The HTML is directly available in the query results field:

This table could then be redisplayed elsewhere, or processed using a YQL Execute script.

Table Scraping With Yahoo Pipes

Another simple screen scraping route can be achieved using Yahoo Pipes. In this example, we’ll start to explore how we can get a bit more of a handle on the information contained in each row, although as we’ll see, Pipes is not necessarily the ideal environment for doing this in this particular case.

Whilst Pipes started out as a drag and drop environment for processing RSS feeds, a Pipe can also import an HTML page at the start of the pipe and then process it in order to produce an RSS feed output.

To get the HTML page into the pipe, we use a Fetch Page block from the Sources menu:

This gives us separate items within the pipe that correspond to each row in the first table in the page.
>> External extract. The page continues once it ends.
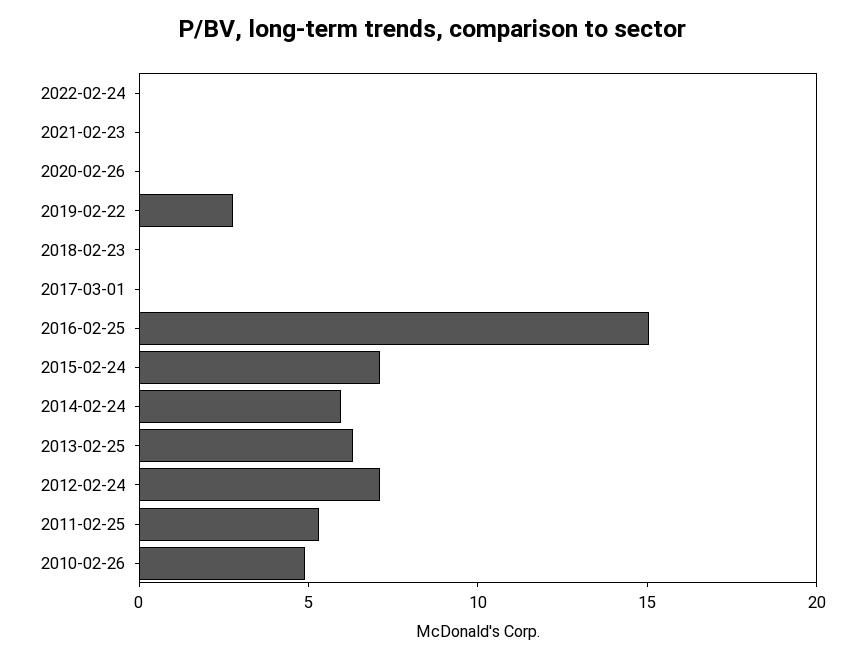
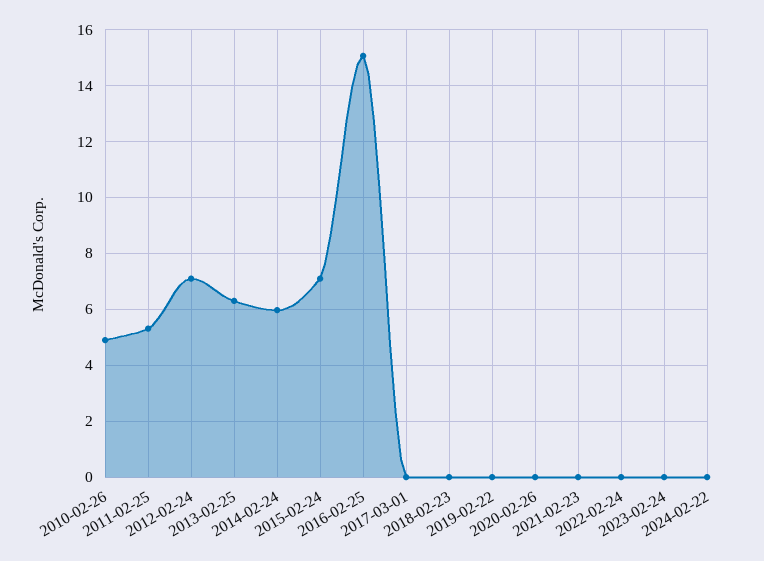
2019-02-22: 3 -> 0
2023-02-24: none -> 0
2024-02-22: none -> 0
Let’s just tidy up those elements a little bit using the regular expression block:

And a bit more tidying – filter out the first couple of rows:

We’re now going to create a proper RSS feed, with title, link and description elements, so start out by setting each of them to b a copy of the content attribute in the internal feed representation:

Now we use some more regular expressions to define those elements appropriately:

Note that we could further process the description element and maybe reintroduce semantics, for example by specifically and explicitly identifying the level, number of points, next start date, and cost.
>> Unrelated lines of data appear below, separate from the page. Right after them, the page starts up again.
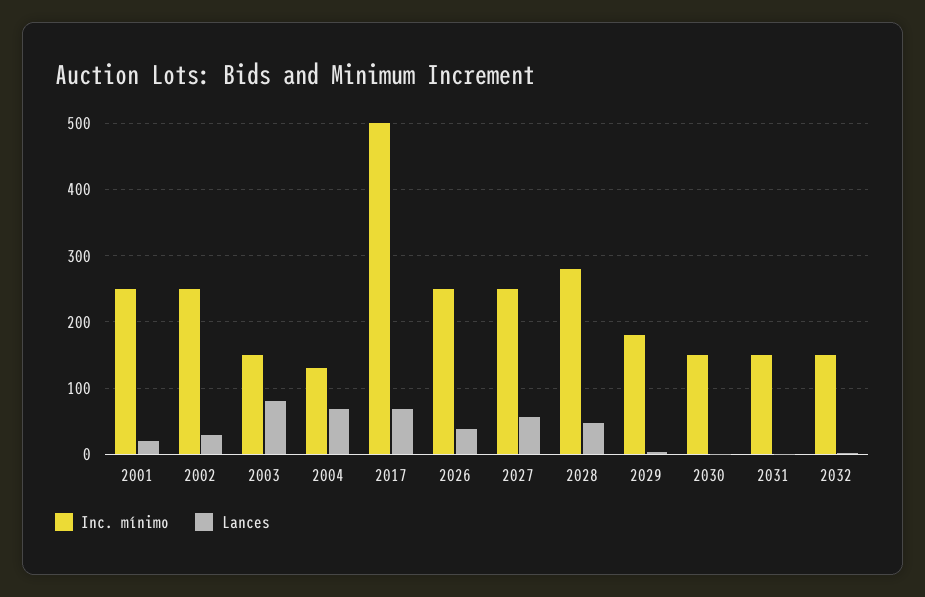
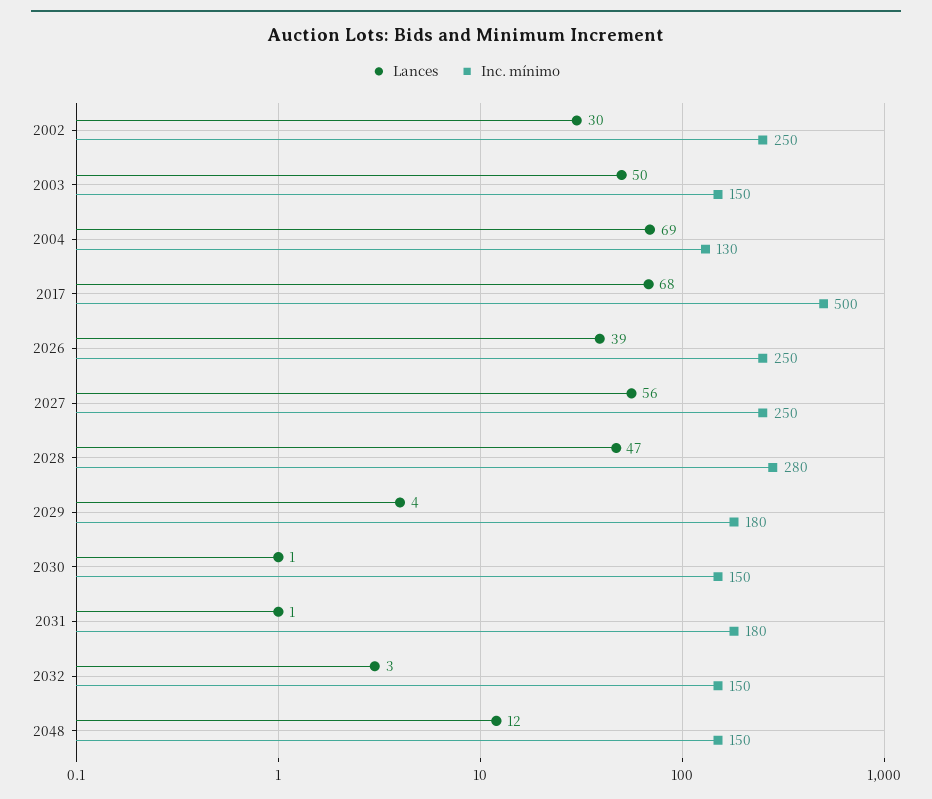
Inc. mínimo, 2001: 250 -> none
Lances, 2001: 20 -> none
Lances, 2003: 80 -> 50
Inc. mínimo, 2031: 150 -> 180
Lances, 2048: none -> 12
Inc. mínimo, 2048: none -> 150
The resulting RSS feed output from the pipe can now be used to syndicate details of the OU’s science courses, information that was originally locked down to only appear in the original web page, or, by using the YQL trick shown above, as a simple republication of the original table.

Now I know that the semantic web purists will already be up in arms about the way the semantics were decoupled from the data at the start of the pipe, and that we’re now considering arbitrarily reintroducing them in a completely cavalier way. But so what..? We have to be pragmatic. Yes, we’d need to keep checking that the fields hadn’t changed, but this is always a risk when we’re screen scraping.
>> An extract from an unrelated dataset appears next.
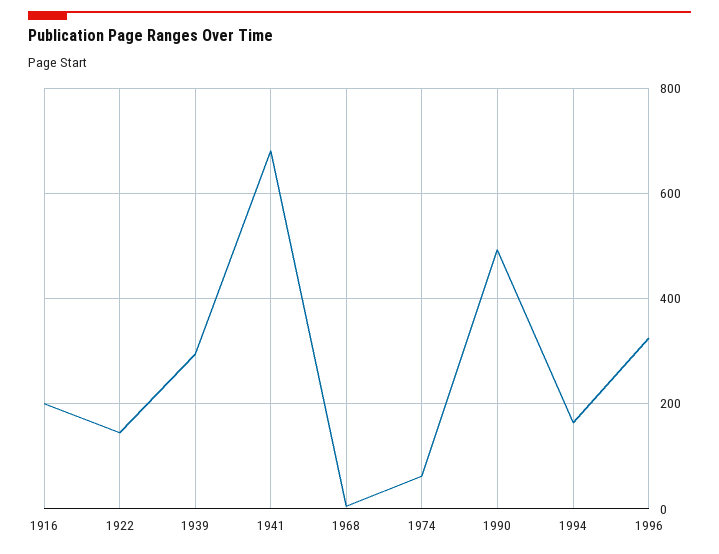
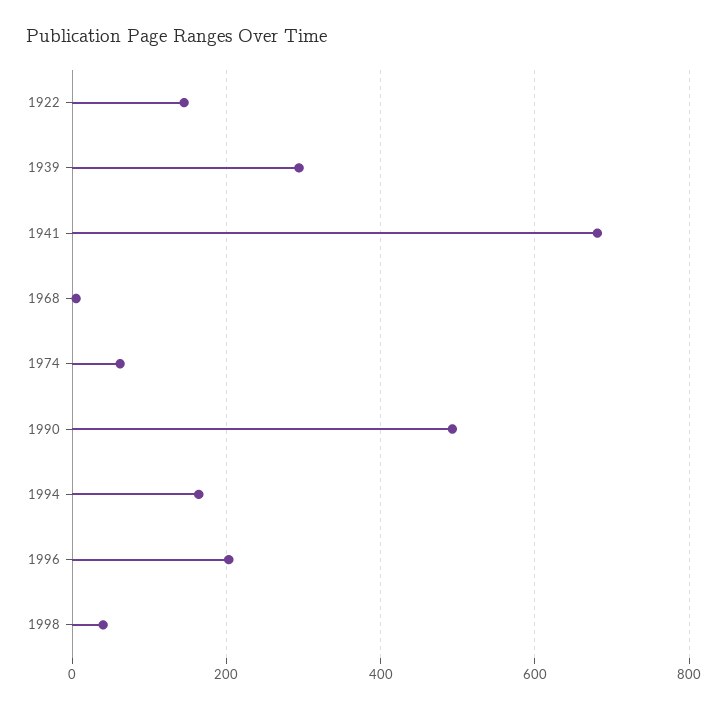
1916: 200 -> none
1996: 320 -> 200
1998: none -> 40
But are there any better ways of scraping this data that maybe preserve the columnar ordering in a more semantically transparent way? Maybe…

Table Scraping With Google Spreadsheets

One of the common features of the online spreadsheet offerings from Google and Zoho, as well as online database service DabbleDB is the ability to import tabular data scraped from webpage directly into a spreadsheet, given the URL of the original web page.

In Google spreadsheets, this is as simple of using a formula along the lines of:

=ImportHtml(“http://www3.open.ac.uk/study/undergraduate/science/courses/index.htm&#8221;,”table”,1)

And the result?

What’s particularly handy about this representation is that we have access to the semantics of each cell value via the column headings.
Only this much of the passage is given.